"Plug & Chug" is the way churches have planned worship for years. You start with the same order of worship for every service, plug different hymns and readings into their respective slots, and chug right along. It makes the job of worship planner, usually done by the senior pastor, seem much easier. In a church in which the senior pastor or staff member does everything, worship needs to be cranked out lest it cause burnout.
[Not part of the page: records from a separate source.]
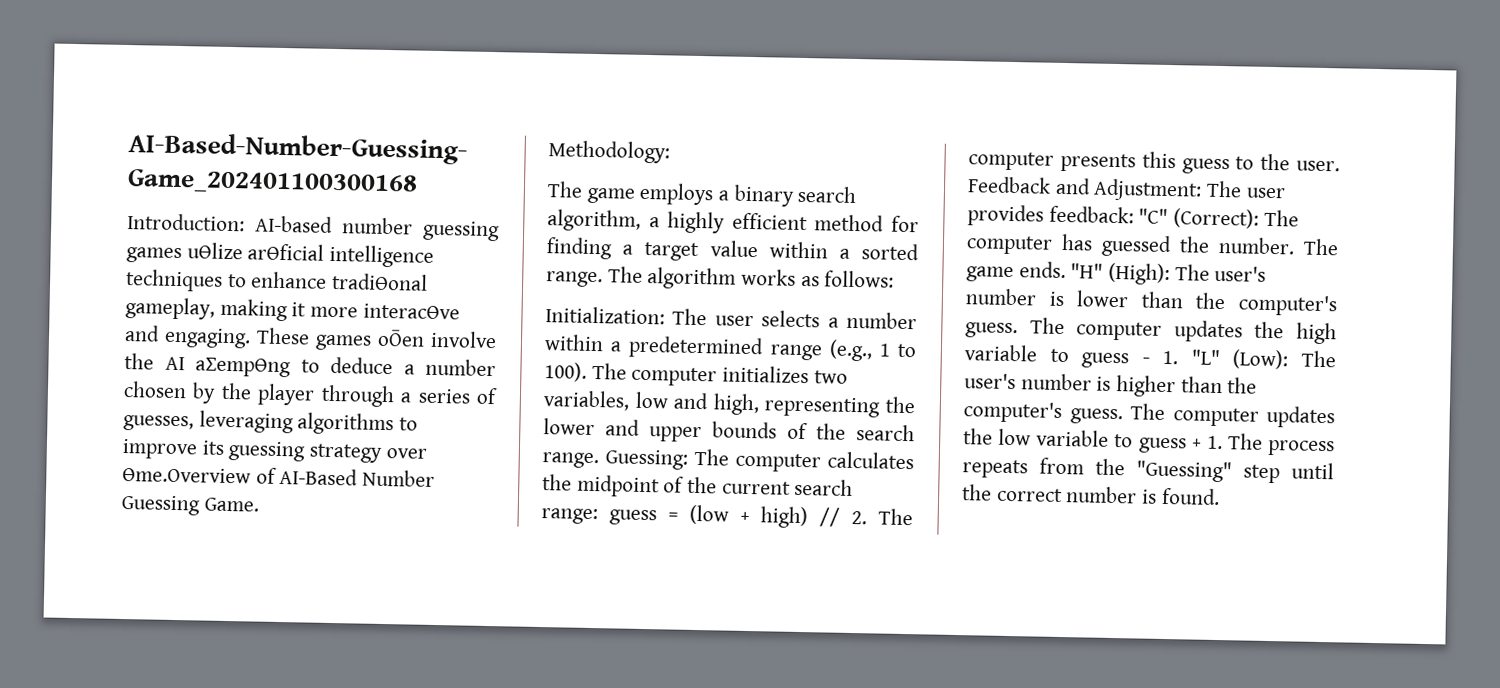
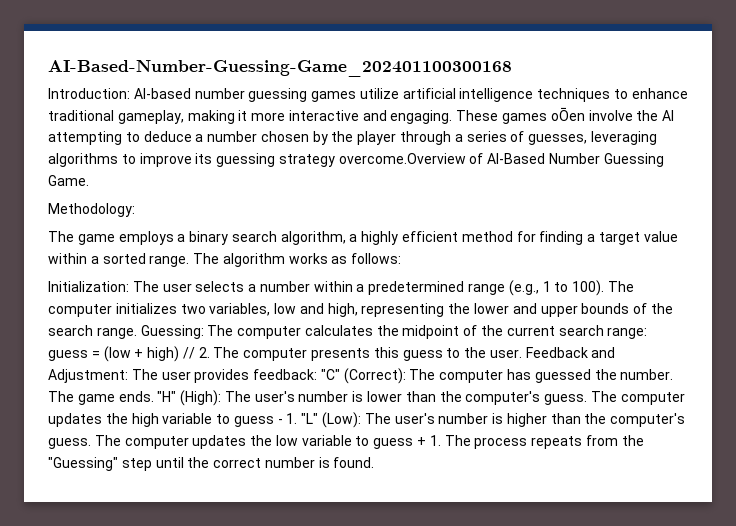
- Introduction: AI-based number guessing games uƟlize arƟficial intelligence techniques to enhance tradiƟonal gameplay, making it more interacƟve and engaging.
+ Introduction: AI-based number guessing games utilize artificial intelligence techniques to enhance traditional gameplay, making it more interactive and engaging.
- These games oŌen involve the AI aƩempƟng to deduce a number chosen by the player through a series of guesses, leveraging algorithms to improve its guessing strategy over Ɵme.Overview of AI-Based Number Guessing Game.
+ These games oŌen involve the AI attempting to deduce a number chosen by the player through a series of guesses, leveraging algorithms to improve its guessing strategy overcome.Overview of AI-Based Number Guessing Game.

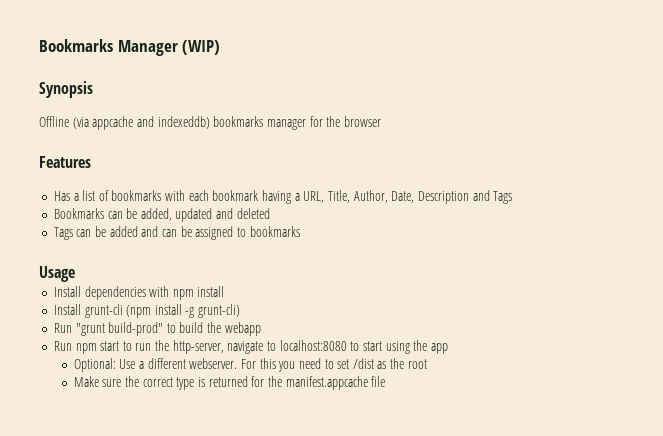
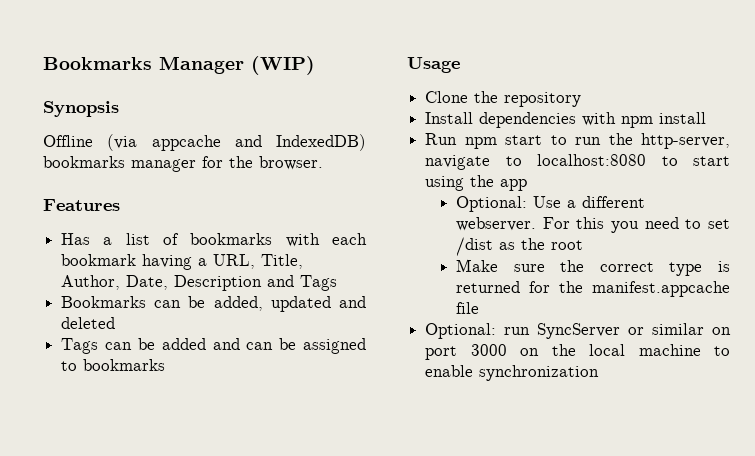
- Offline (via appcache and indexeddb) bookmarks manager for the browser
+ Offline (via appcache and IndexedDB) bookmarks manager for the browser.
+ Clone the repository
- Install grunt-cli (npm install -g grunt-cli)
- Run "grunt build-prod" to build the webapp
+ Optional: run SyncServer or similar on port 3000 on the local machine to enable synchronization

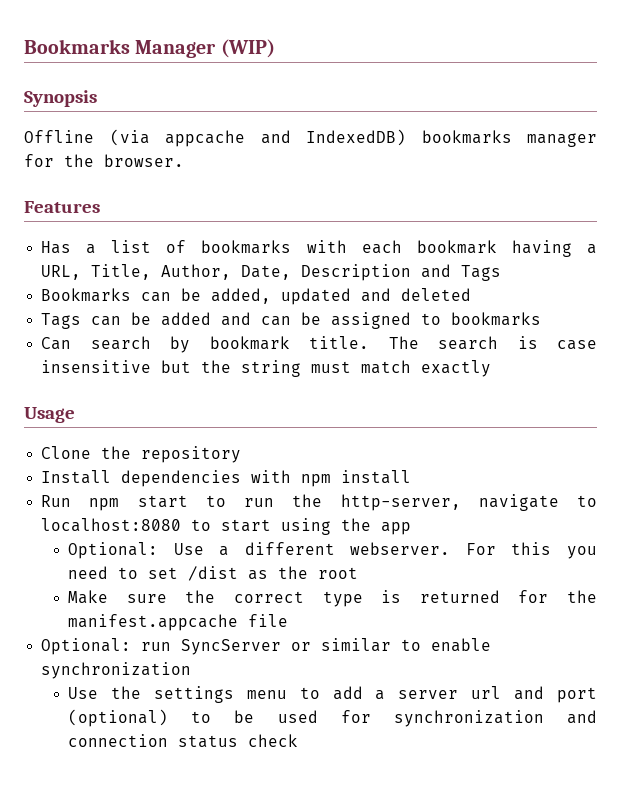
+ Can search by bookmark title. The search is case insensitive but the string must match exactly
- Optional: run SyncServer or similar on port 3000 on the local machine to enable synchronization
+ Optional: run SyncServer or similar to enable synchronization
+ Use the settings menu to add a server url and port (optional) to be used for synchronization and connection status check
The problem with "plug & chug" is that it leads to "bore & snore." Worship becomes routine, and the encounter with a holy and transcendent God, domesticated. If worship is to become transformative, an offering of everything we are and have to God, then the "by-the-numbers" approach to worship design must find its place in the dustbin of bad ideas. The best way to achieve dynamic, authentic worship is to take its planning out of the hands of isolated individuals or functionary committees, and locate it with groups of people who are convinced that worship is a life-or-death matter.
In this groundbreaking work, Cathy Townley demonstrates how worship teams-- comprised of diverse groups of clergy and laity, long-time Christians and new believers, core and fringe members--are transforming the practice of Christian worship throughout North America. She shows the reader how worship teams come together around a core passion for the encounter with the Holy, how they channel the chaos of multiple understandings of God into a common experience of worship, and how the worship that comes out of such teams is rapidly becoming the primary way to reach the pre-Christian population of North America.
Much more than a how-to approach, this volume offers worship leaders and teams guidance to transform the experience of worship into a life-changing time spent in the presence of God.